Problem: Set out each line from the following listing that includes the word "with".

Records supplied START

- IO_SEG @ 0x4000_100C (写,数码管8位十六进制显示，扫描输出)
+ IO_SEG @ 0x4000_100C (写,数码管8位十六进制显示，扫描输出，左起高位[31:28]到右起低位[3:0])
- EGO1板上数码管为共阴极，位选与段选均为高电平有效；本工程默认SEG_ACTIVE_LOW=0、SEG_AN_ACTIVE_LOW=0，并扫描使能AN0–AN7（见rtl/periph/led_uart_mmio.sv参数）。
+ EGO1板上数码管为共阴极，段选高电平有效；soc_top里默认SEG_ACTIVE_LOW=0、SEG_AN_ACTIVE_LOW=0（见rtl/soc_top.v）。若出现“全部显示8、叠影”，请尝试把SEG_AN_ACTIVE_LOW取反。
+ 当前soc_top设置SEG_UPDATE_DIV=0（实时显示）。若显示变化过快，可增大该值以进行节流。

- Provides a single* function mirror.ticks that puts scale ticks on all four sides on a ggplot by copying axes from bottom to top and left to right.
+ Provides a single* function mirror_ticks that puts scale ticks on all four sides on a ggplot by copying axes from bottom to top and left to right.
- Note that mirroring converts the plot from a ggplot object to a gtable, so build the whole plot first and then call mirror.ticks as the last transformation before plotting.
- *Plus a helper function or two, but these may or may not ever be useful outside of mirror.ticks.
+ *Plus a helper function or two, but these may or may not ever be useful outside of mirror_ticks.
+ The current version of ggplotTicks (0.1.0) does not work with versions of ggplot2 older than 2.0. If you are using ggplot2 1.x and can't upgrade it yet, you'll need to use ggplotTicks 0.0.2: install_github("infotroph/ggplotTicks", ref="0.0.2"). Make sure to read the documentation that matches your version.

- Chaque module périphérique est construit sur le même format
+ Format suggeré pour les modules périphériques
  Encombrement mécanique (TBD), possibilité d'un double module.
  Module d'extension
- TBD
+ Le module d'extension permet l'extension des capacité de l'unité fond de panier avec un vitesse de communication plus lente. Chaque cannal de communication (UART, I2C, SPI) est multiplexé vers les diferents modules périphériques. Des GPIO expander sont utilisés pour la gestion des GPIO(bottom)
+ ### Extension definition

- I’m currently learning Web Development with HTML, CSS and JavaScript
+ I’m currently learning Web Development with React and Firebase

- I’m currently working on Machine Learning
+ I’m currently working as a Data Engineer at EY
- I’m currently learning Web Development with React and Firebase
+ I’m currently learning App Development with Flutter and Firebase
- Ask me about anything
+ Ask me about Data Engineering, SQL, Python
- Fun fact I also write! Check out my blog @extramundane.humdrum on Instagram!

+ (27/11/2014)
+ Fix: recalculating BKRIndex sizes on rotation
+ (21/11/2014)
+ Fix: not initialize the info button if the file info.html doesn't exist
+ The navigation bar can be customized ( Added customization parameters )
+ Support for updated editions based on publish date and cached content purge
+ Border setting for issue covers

Records supplied END

Answer space:
+ The current version of ggplotTicks (0.1.0) does not work with versions of ggplot2 older than 2.0. If you are using ggplot2 1.x and can't upgrade it yet, you'll need to use ggplotTicks 0.0.2: install_github("infotroph/ggplotTicks", ref="0.0.2"). Make sure to read the documentation that matches your version.
- I’m currently learning Web Development with HTML, CSS and JavaScript
+ I’m currently learning Web Development with React and Firebase
- I’m currently learning Web Development with React and Firebase
+ I’m currently learning App Development with Flutter and Firebase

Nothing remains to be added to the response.